Sé quién eres: el Santo de Dios. Pensé que los demonios eran más listos. Éste salió idiota. ¡Tú qué vas a saber! Nadie conoce al Hijo más que el Padre (Mt 11, 27). Y Jesús, cansado de tanta estupidez, le impreca: ¡Cállate y sal de él! En otras palabras: «¡No digas tonterías!»
Señor, tú me sondeas y me conoces (Sal 138, 1).
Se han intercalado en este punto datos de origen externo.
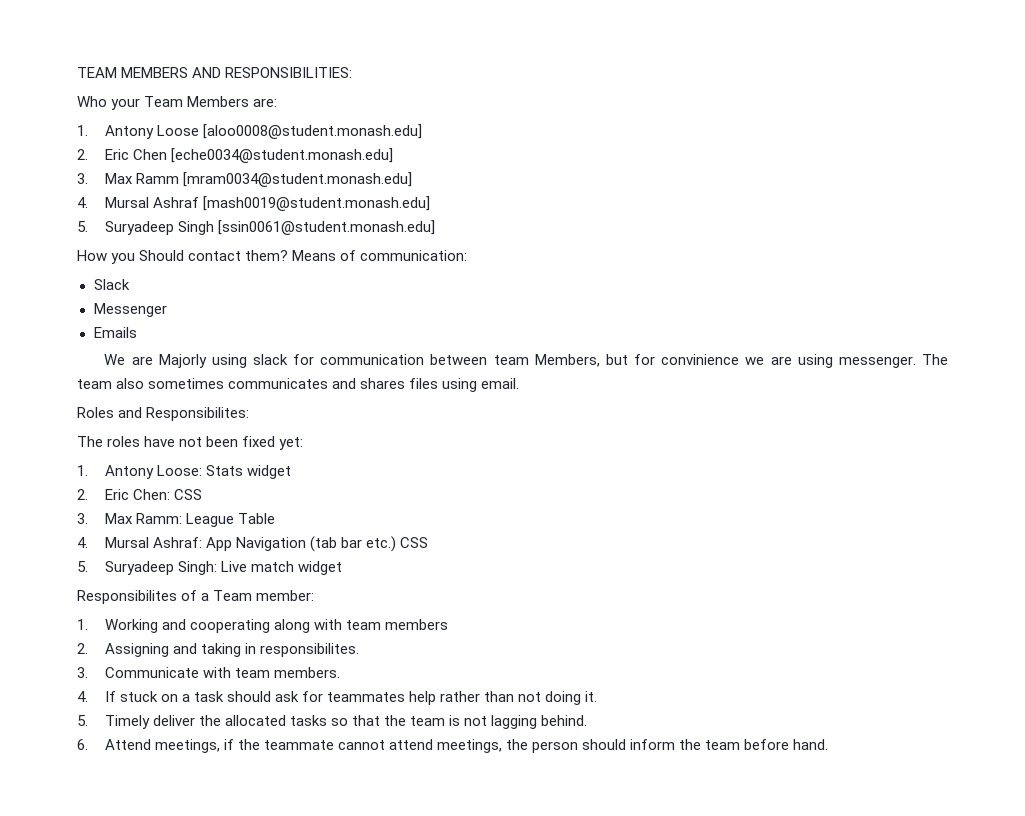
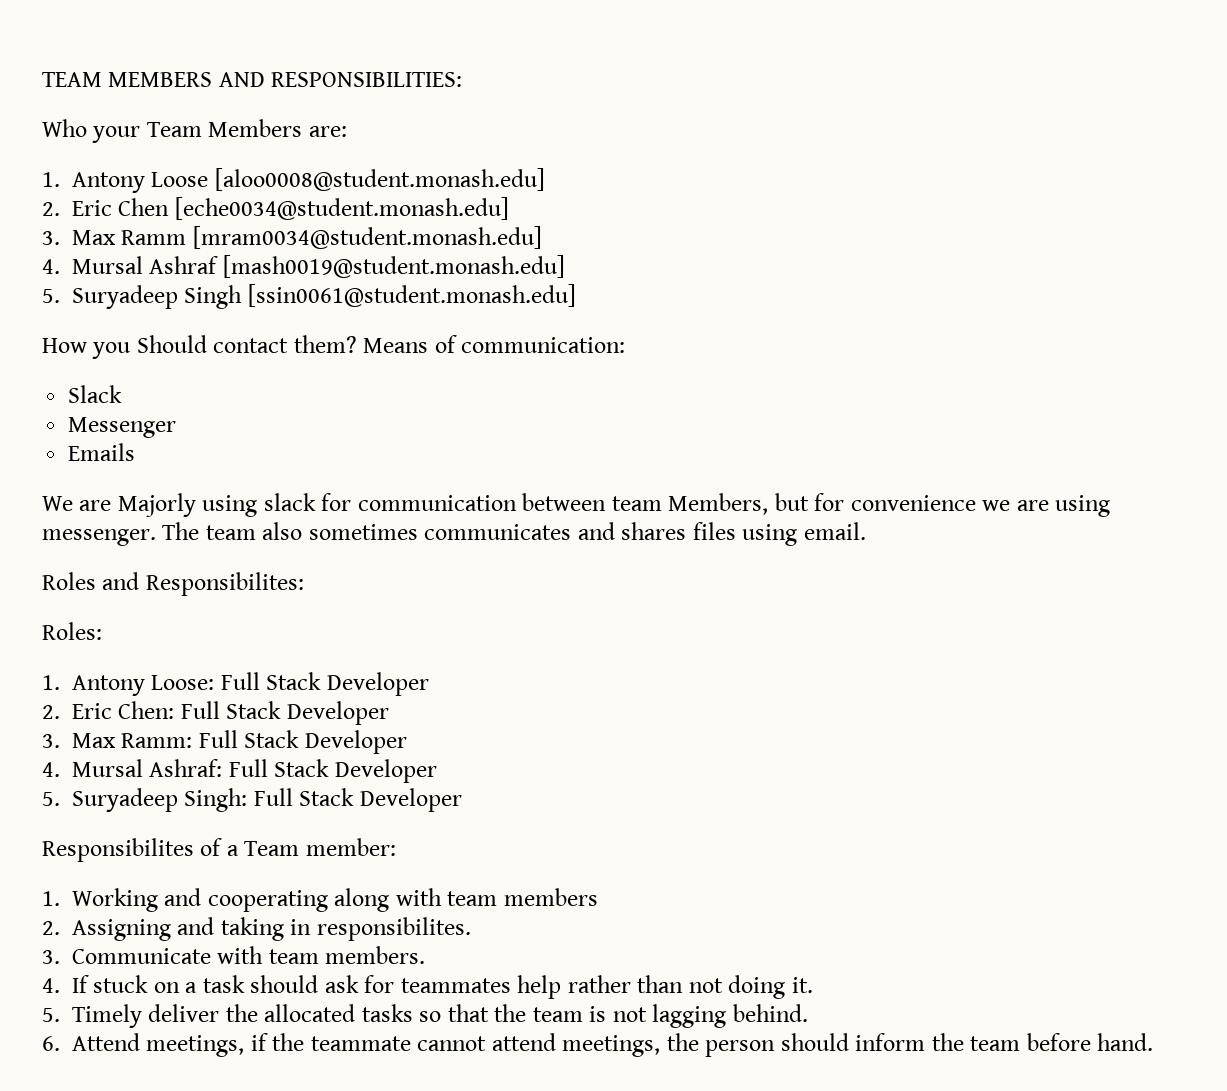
[661,354,740,365] convinience -> [850,495,976,511] convenience
[77,436,304,450] The roles have not been fixed yet: -> [42,622,102,640] Roles:
[205,465,291,479] Stats widget -> [220,672,429,696] Full Stack Developer
[173,489,202,500] CSS -> [180,701,389,725] Full Stack Developer
[185,513,275,527] League Table -> [198,730,407,754] Full Stack Developer
[205,536,428,552] App Navigation (tab bar etc.) CSS -> [228,759,437,783] Full Stack Developer
[220,561,342,575] Live match widget -> [253,788,462,812] Full Stack Developer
Tú, Jesús, me conoces. Y no como mamá cuando quiere arrebatarme el secreto. Me conoces dulcemente, acaricias mi interior, y así me siento comprendido sólo por Ti. No tengo misterio para Ti, ni quiero tenerlo. Me has robado el corazón.
Y yo quiero sumergirme en Ti, aunque nunca llegue a sondearte. Me basta bucear en tu sagrado corazón, que es un mar sin fondo ni orillas. Vivo allí.